This PR adds an analyzer and attribute UmbracoInternalAttribute that can be used to mark classes, interfaces and methods as Umbraco internal types that shouldn't be consumed outside the Umbraco repository.

This solves the problem of having public classes, interfaces and methods that needs to be public for a technical requirement like dependency injection but should in reality be internal and not messed with.

The implementation takes heavy inspiration from: https://github.com/dotnet/efcore/tree/main/src/EFCore.Analyzers and this has been included in the cs files.

This PR only adds the attribute to UmbracoDbContext and IMigrationProvider to create the tests.
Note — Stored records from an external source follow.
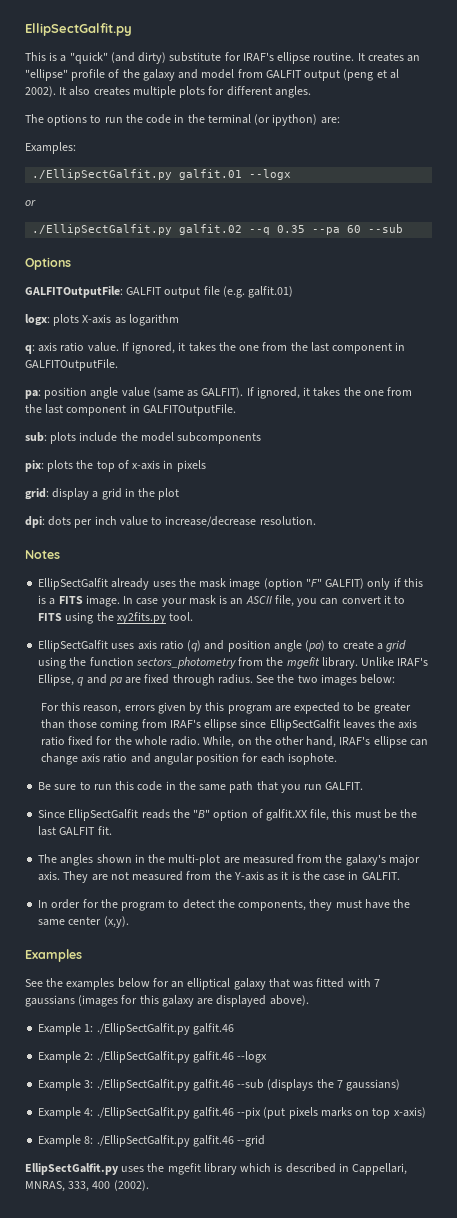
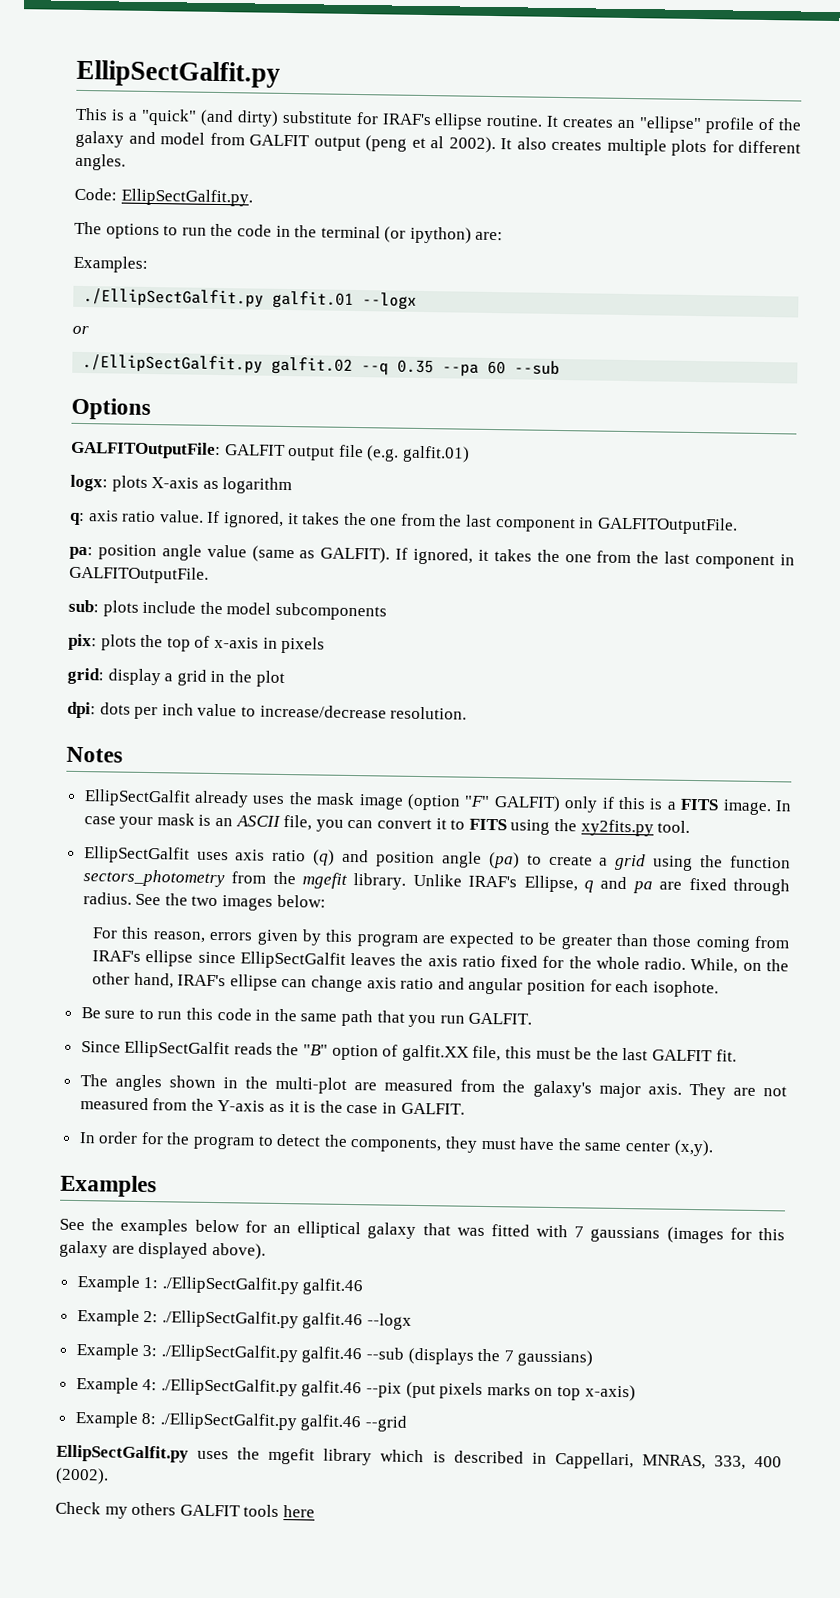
+ Code: EllipSectGalfit.py.
+ Check my others GALFIT tools here

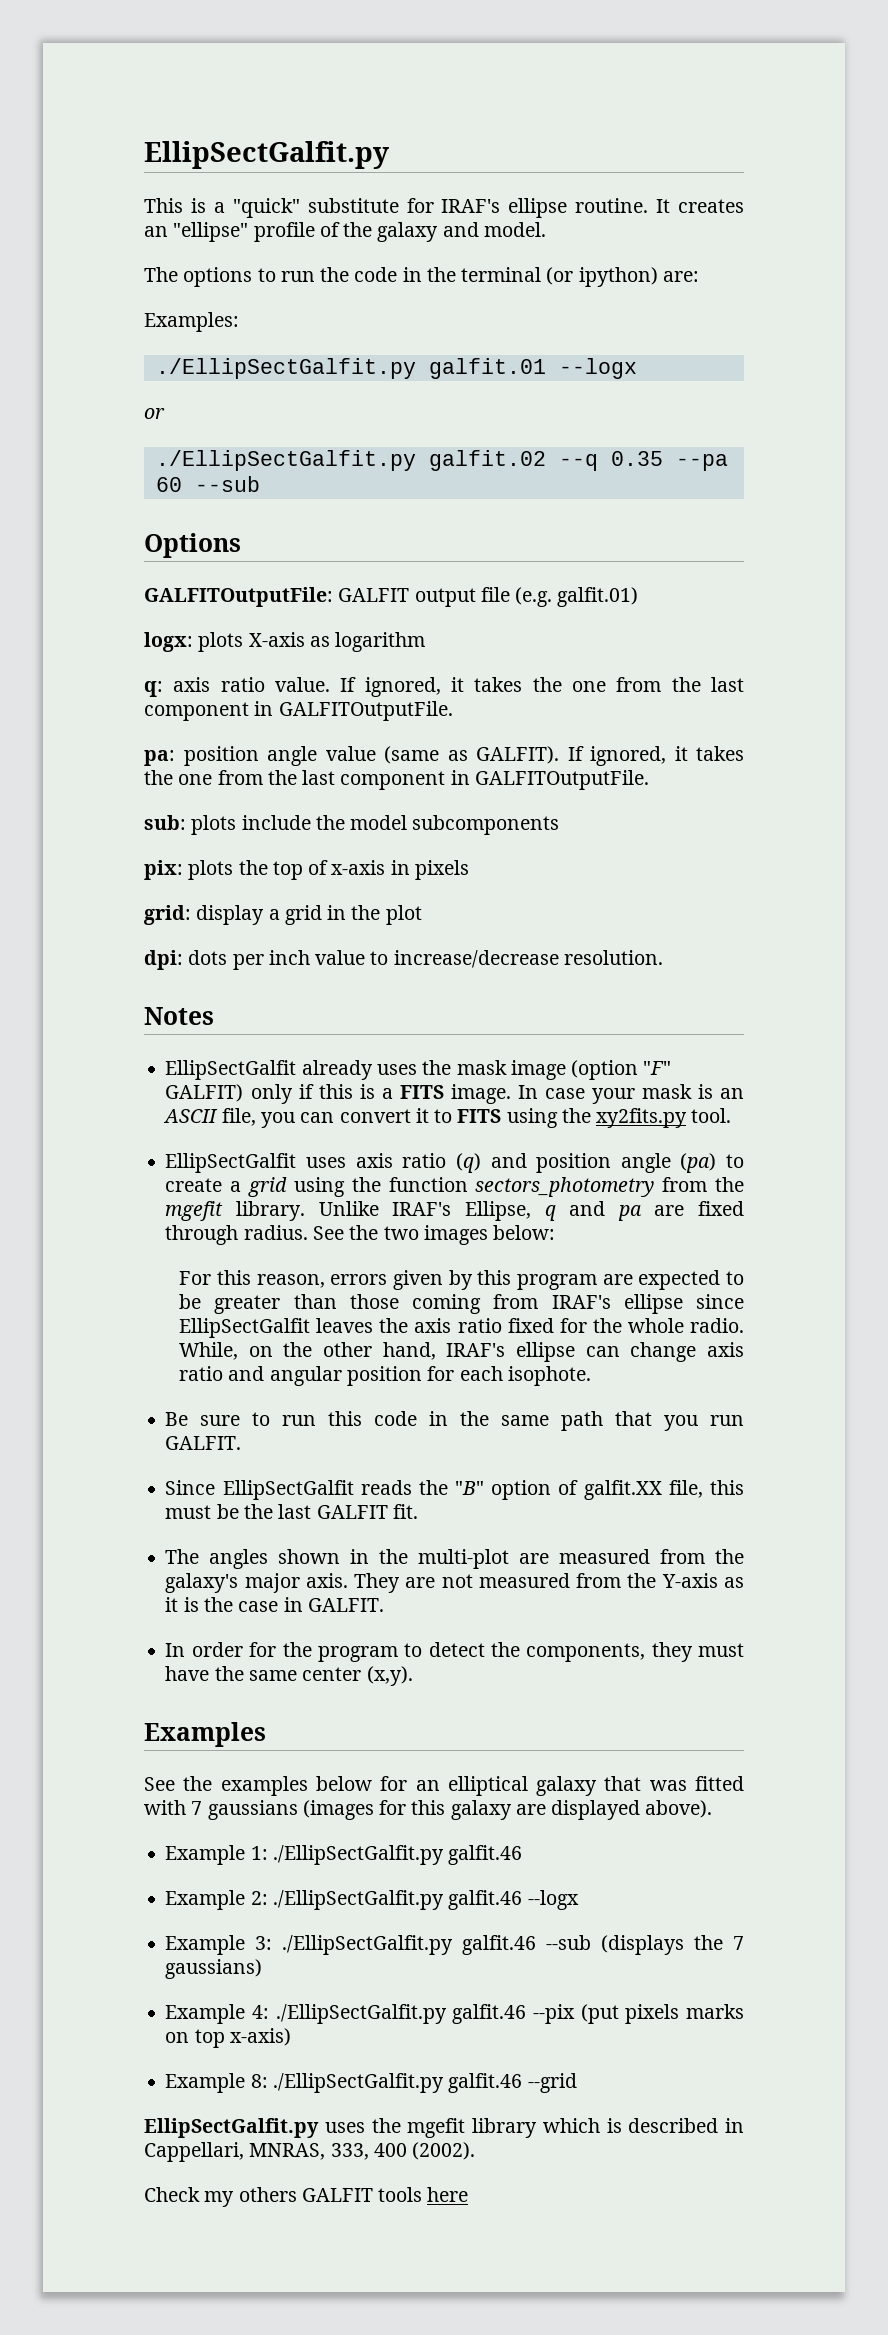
- This is a "quick" (and dirty) substitute for IRAF's ellipse routine.
+ This is a "quick" substitute for IRAF's ellipse routine.
- It creates an "ellipse" profile of the galaxy and model from GALFIT output (peng et al 2002). It also creates multiple plots for different angles.
- Code: EllipSectGalfit.py.
+ It creates an "ellipse" profile of the galaxy and model.

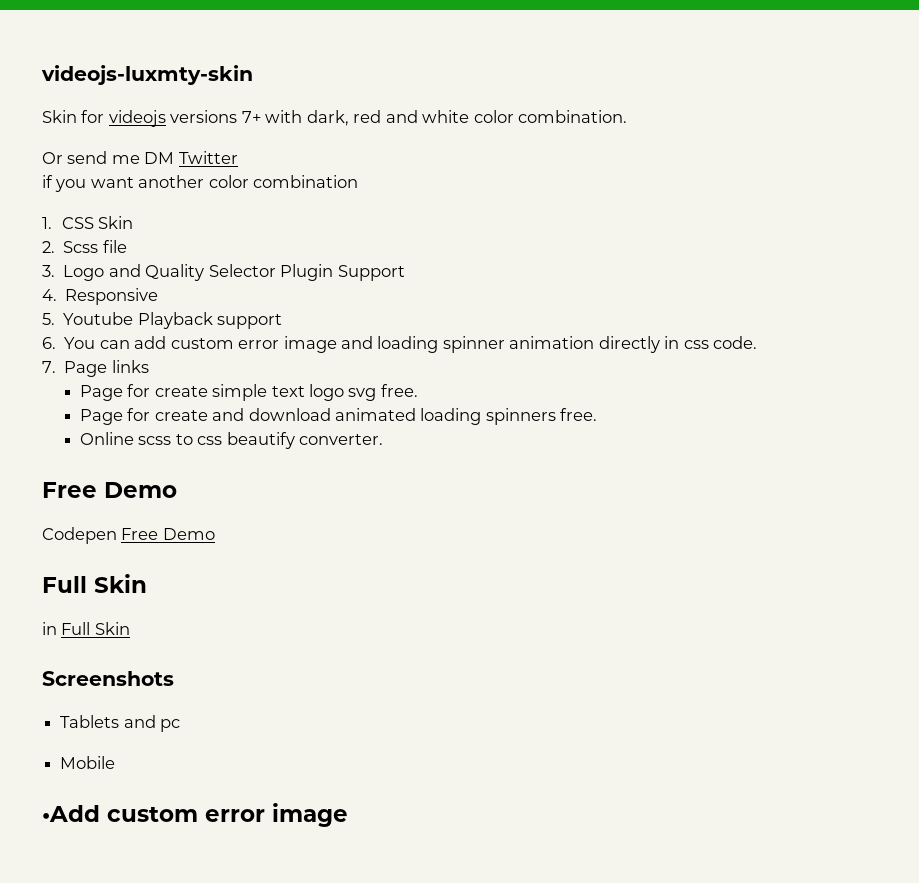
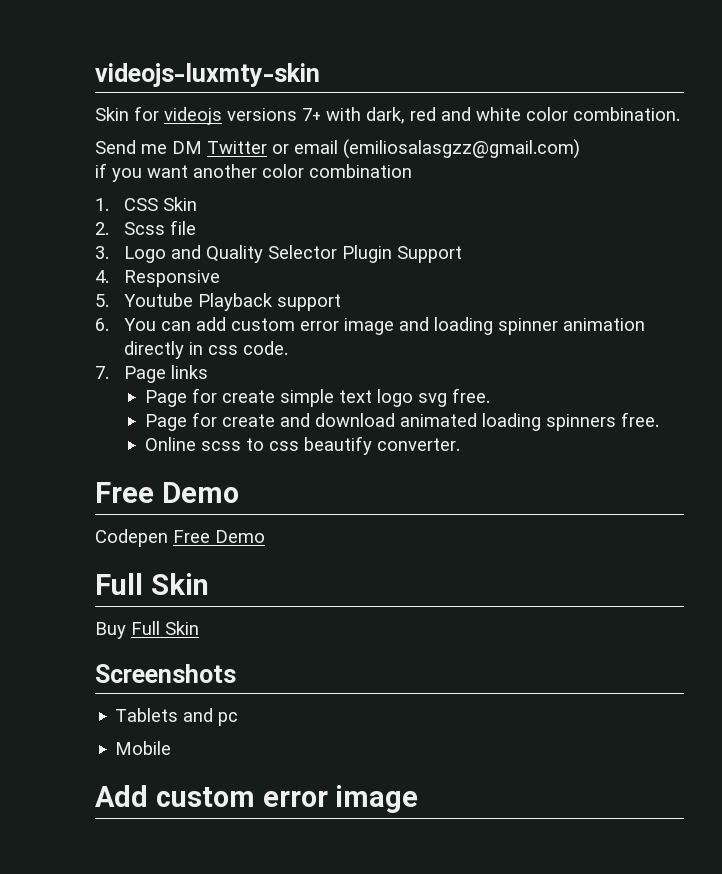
- Or send me DM Twitter
+ Send me DM Twitter or email (emiliosalasgzz@gmail.com)
- in Full Skin
+ Buy Full Skin
- •Add custom error image
+ Add custom error image

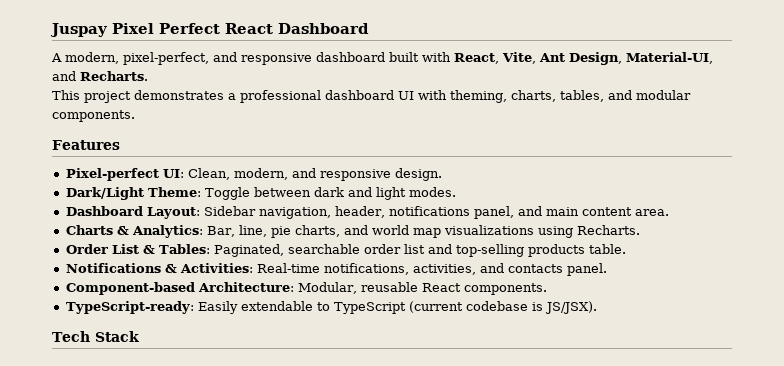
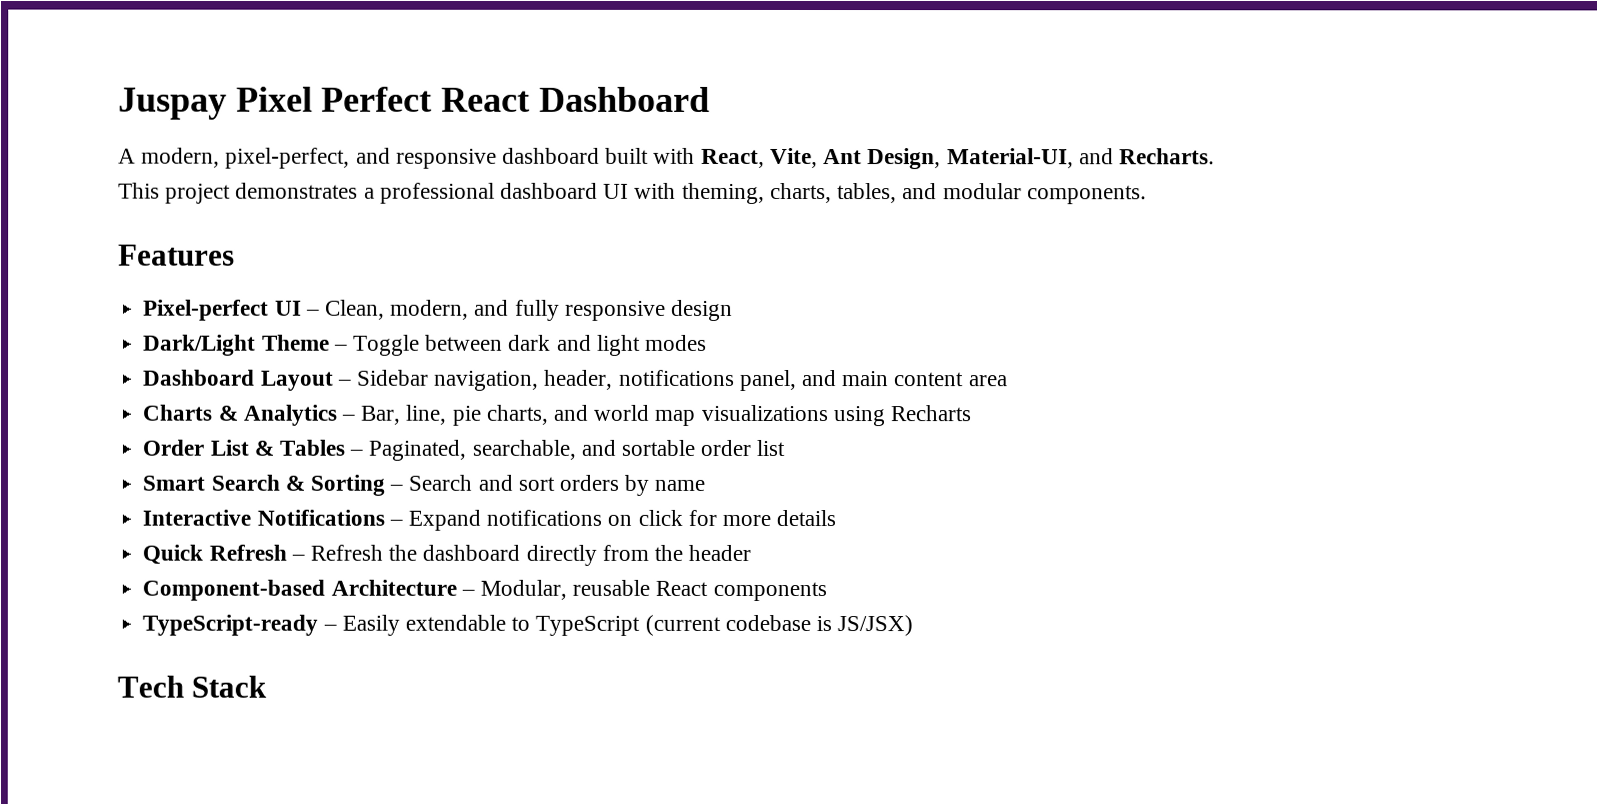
- Pixel-perfect UI: Clean, modern, and responsive design.
+ Pixel-perfect UI – Clean, modern, and fully responsive design
- Dark/Light Theme: Toggle between dark and light modes.
- Dashboard Layout: Sidebar navigation, header, notifications panel, and main content area.
+ Dark/Light Theme – Toggle between dark and light modes
+ Dashboard Layout – Sidebar navigation, header, notifications panel, and main content area
- Charts & Analytics: Bar, line, pie charts, and world map visualizations using Recharts.
+ Charts & Analytics – Bar, line, pie charts, and world map visualizations using Recharts
- Order List & Tables: Paginated, searchable order list and top-selling products table.
- Notifications & Activities: Real-time notifications, activities, and contacts panel.
+ Order List & Tables – Paginated, searchable, and sortable order list
+ Smart Search & Sorting – Search and sort orders by name
+ Interactive Notifications – Expand notifications on click for more details
+ Quick Refresh – Refresh the dashboard directly from the header
- Component-based Architecture: Modular, reusable React components.
- TypeScript-ready: Easily extendable to TypeScript (current codebase is JS/JSX).
+ Component-based Architecture – Modular, reusable React components
+ TypeScript-ready – Easily extendable to TypeScript (current codebase is JS/JSX)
If these shouldn't be marked internal this can be changed.

I've also marked EnablePackageValidation as false due to it giving building errors because this would be a new package and isn't on Nuget I hope someone from HQ can help me out with if there needs to be done anything for this to work properly.

Note: The file _._ is to avoid a build error because the analyzer itself is placed outside lib/.

Test

To test the implementation I've created a simple Unit test project with some tests.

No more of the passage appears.